Required action. Retype, word for word, every line of the records below starting at the one that contains "(117, 213) none" and ending at the one that contains "[547,287,818,299] [547,332,736,352] Chord"; include both of those lines and nothing more.

Records shown.
----------

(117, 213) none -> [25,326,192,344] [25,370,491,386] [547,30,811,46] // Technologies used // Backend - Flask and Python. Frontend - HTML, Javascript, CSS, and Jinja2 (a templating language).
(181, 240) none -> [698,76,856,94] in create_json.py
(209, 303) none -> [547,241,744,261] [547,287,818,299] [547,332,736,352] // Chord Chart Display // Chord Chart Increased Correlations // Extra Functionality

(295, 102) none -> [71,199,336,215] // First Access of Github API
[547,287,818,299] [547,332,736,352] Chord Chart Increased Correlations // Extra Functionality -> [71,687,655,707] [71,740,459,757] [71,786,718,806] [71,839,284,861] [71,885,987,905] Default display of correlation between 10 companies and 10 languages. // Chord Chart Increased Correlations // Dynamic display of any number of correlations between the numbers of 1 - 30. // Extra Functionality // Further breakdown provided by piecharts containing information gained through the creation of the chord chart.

----------

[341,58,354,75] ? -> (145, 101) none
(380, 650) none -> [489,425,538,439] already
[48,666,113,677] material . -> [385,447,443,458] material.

----------

Answer to this task.
(117, 213) none -> [25,326,192,344] [25,370,491,386] [547,30,811,46] // Technologies used // Backend - Flask and Python. Frontend - HTML, Javascript, CSS, and Jinja2 (a templating language).
(181, 240) none -> [698,76,856,94] in create_json.py
(209, 303) none -> [547,241,744,261] [547,287,818,299] [547,332,736,352] // Chord Chart Display // Chord Chart Increased Correlations // Extra Functionality

(295, 102) none -> [71,199,336,215] // First Access of Github API
[547,287,818,299] [547,332,736,352] Chord Chart Increased Correlations // Extra Functionality -> [71,687,655,707] [71,740,459,757] [71,786,718,806] [71,839,284,861] [71,885,987,905] Default display of correlation between 10 companies and 10 languages. // Chord Chart Increased Correlations // Dynamic display of any number of correlations between the numbers of 1 - 30. // Extra Functionality // Further breakdown provided by piecharts containing information gained through the creation of the chord chart.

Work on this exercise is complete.